EXERCISE PROMPT: Set out the records again, keeping every word as it is.

Version difference data
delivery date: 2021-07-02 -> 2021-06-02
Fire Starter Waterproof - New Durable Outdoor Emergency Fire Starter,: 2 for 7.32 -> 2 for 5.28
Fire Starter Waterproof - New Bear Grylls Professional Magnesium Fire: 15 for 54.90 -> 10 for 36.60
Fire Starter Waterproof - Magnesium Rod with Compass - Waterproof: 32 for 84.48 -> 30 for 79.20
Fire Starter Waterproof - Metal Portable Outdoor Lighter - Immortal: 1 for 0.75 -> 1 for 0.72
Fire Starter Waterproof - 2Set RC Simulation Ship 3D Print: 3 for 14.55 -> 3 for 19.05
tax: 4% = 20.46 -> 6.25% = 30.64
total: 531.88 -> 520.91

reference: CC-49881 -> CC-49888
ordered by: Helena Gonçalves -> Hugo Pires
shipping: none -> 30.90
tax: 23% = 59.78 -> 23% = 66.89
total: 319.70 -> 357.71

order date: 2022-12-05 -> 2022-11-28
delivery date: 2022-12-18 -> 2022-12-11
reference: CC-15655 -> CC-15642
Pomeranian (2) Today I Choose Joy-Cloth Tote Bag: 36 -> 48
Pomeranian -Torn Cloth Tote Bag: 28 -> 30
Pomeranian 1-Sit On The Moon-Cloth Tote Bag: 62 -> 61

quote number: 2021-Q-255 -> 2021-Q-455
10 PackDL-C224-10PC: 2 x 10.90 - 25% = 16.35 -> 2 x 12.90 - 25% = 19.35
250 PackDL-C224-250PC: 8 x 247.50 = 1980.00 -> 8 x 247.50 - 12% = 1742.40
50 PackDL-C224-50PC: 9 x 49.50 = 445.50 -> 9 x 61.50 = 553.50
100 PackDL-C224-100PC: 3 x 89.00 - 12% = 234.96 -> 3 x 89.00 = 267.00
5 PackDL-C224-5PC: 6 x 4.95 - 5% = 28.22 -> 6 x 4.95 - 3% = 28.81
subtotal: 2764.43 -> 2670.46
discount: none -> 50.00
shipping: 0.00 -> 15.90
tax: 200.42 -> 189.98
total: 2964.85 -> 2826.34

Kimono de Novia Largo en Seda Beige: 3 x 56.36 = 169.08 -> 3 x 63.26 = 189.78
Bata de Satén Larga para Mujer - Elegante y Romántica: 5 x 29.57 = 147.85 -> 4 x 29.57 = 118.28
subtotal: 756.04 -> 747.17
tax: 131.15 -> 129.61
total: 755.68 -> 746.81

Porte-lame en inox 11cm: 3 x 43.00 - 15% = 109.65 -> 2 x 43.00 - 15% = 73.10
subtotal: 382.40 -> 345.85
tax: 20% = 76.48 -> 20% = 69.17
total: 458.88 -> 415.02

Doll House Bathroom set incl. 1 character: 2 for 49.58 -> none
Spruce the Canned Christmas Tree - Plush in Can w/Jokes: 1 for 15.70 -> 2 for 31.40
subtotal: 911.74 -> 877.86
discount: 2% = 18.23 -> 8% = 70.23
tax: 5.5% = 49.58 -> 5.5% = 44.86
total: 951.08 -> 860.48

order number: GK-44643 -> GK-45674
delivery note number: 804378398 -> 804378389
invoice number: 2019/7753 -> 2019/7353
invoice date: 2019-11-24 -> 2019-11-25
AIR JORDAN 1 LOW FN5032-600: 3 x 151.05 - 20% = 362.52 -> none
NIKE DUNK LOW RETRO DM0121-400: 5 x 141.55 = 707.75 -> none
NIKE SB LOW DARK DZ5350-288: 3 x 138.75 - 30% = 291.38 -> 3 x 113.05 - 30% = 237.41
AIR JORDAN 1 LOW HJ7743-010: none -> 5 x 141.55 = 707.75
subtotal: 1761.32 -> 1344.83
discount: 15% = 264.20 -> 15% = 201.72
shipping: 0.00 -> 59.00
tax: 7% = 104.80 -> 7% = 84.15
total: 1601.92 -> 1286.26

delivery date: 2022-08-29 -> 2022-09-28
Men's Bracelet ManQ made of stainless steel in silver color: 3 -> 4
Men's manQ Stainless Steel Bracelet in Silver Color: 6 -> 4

PROBLEM SOLUTION:
delivery date: 2021-07-02 -> 2021-06-02
Fire Starter Waterproof - New Durable Outdoor Emergency Fire Starter,: 2 for 7.32 -> 2 for 5.28
Fire Starter Waterproof - New Bear Grylls Professional Magnesium Fire: 15 for 54.90 -> 10 for 36.60
Fire Starter Waterproof - Magnesium Rod with Compass - Waterproof: 32 for 84.48 -> 30 for 79.20
Fire Starter Waterproof - Metal Portable Outdoor Lighter - Immortal: 1 for 0.75 -> 1 for 0.72
Fire Starter Waterproof - 2Set RC Simulation Ship 3D Print: 3 for 14.55 -> 3 for 19.05
tax: 4% = 20.46 -> 6.25% = 30.64
total: 531.88 -> 520.91

reference: CC-49881 -> CC-49888
ordered by: Helena Gonçalves -> Hugo Pires
shipping: none -> 30.90
tax: 23% = 59.78 -> 23% = 66.89
total: 319.70 -> 357.71

order date: 2022-12-05 -> 2022-11-28
delivery date: 2022-12-18 -> 2022-12-11
reference: CC-15655 -> CC-15642
Pomeranian (2) Today I Choose Joy-Cloth Tote Bag: 36 -> 48
Pomeranian -Torn Cloth Tote Bag: 28 -> 30
Pomeranian 1-Sit On The Moon-Cloth Tote Bag: 62 -> 61

quote number: 2021-Q-255 -> 2021-Q-455
10 PackDL-C224-10PC: 2 x 10.90 - 25% = 16.35 -> 2 x 12.90 - 25% = 19.35
250 PackDL-C224-250PC: 8 x 247.50 = 1980.00 -> 8 x 247.50 - 12% = 1742.40
50 PackDL-C224-50PC: 9 x 49.50 = 445.50 -> 9 x 61.50 = 553.50
100 PackDL-C224-100PC: 3 x 89.00 - 12% = 234.96 -> 3 x 89.00 = 267.00
5 PackDL-C224-5PC: 6 x 4.95 - 5% = 28.22 -> 6 x 4.95 - 3% = 28.81
subtotal: 2764.43 -> 2670.46
discount: none -> 50.00
shipping: 0.00 -> 15.90
tax: 200.42 -> 189.98
total: 2964.85 -> 2826.34

Kimono de Novia Largo en Seda Beige: 3 x 56.36 = 169.08 -> 3 x 63.26 = 189.78
Bata de Satén Larga para Mujer - Elegante y Romántica: 5 x 29.57 = 147.85 -> 4 x 29.57 = 118.28
subtotal: 756.04 -> 747.17
tax: 131.15 -> 129.61
total: 755.68 -> 746.81

Porte-lame en inox 11cm: 3 x 43.00 - 15% = 109.65 -> 2 x 43.00 - 15% = 73.10
subtotal: 382.40 -> 345.85
tax: 20% = 76.48 -> 20% = 69.17
total: 458.88 -> 415.02

Doll House Bathroom set incl. 1 character: 2 for 49.58 -> none
Spruce the Canned Christmas Tree - Plush in Can w/Jokes: 1 for 15.70 -> 2 for 31.40
subtotal: 911.74 -> 877.86
discount: 2% = 18.23 -> 8% = 70.23
tax: 5.5% = 49.58 -> 5.5% = 44.86
total: 951.08 -> 860.48

order number: GK-44643 -> GK-45674
delivery note number: 804378398 -> 804378389
invoice number: 2019/7753 -> 2019/7353
invoice date: 2019-11-24 -> 2019-11-25
AIR JORDAN 1 LOW FN5032-600: 3 x 151.05 - 20% = 362.52 -> none
NIKE DUNK LOW RETRO DM0121-400: 5 x 141.55 = 707.75 -> none
NIKE SB LOW DARK DZ5350-288: 3 x 138.75 - 30% = 291.38 -> 3 x 113.05 - 30% = 237.41
AIR JORDAN 1 LOW HJ7743-010: none -> 5 x 141.55 = 707.75
subtotal: 1761.32 -> 1344.83
discount: 15% = 264.20 -> 15% = 201.72
shipping: 0.00 -> 59.00
tax: 7% = 104.80 -> 7% = 84.15
total: 1601.92 -> 1286.26

delivery date: 2022-08-29 -> 2022-09-28
Men's Bracelet ManQ made of stainless steel in silver color: 3 -> 4
Men's manQ Stainless Steel Bracelet in Silver Color: 6 -> 4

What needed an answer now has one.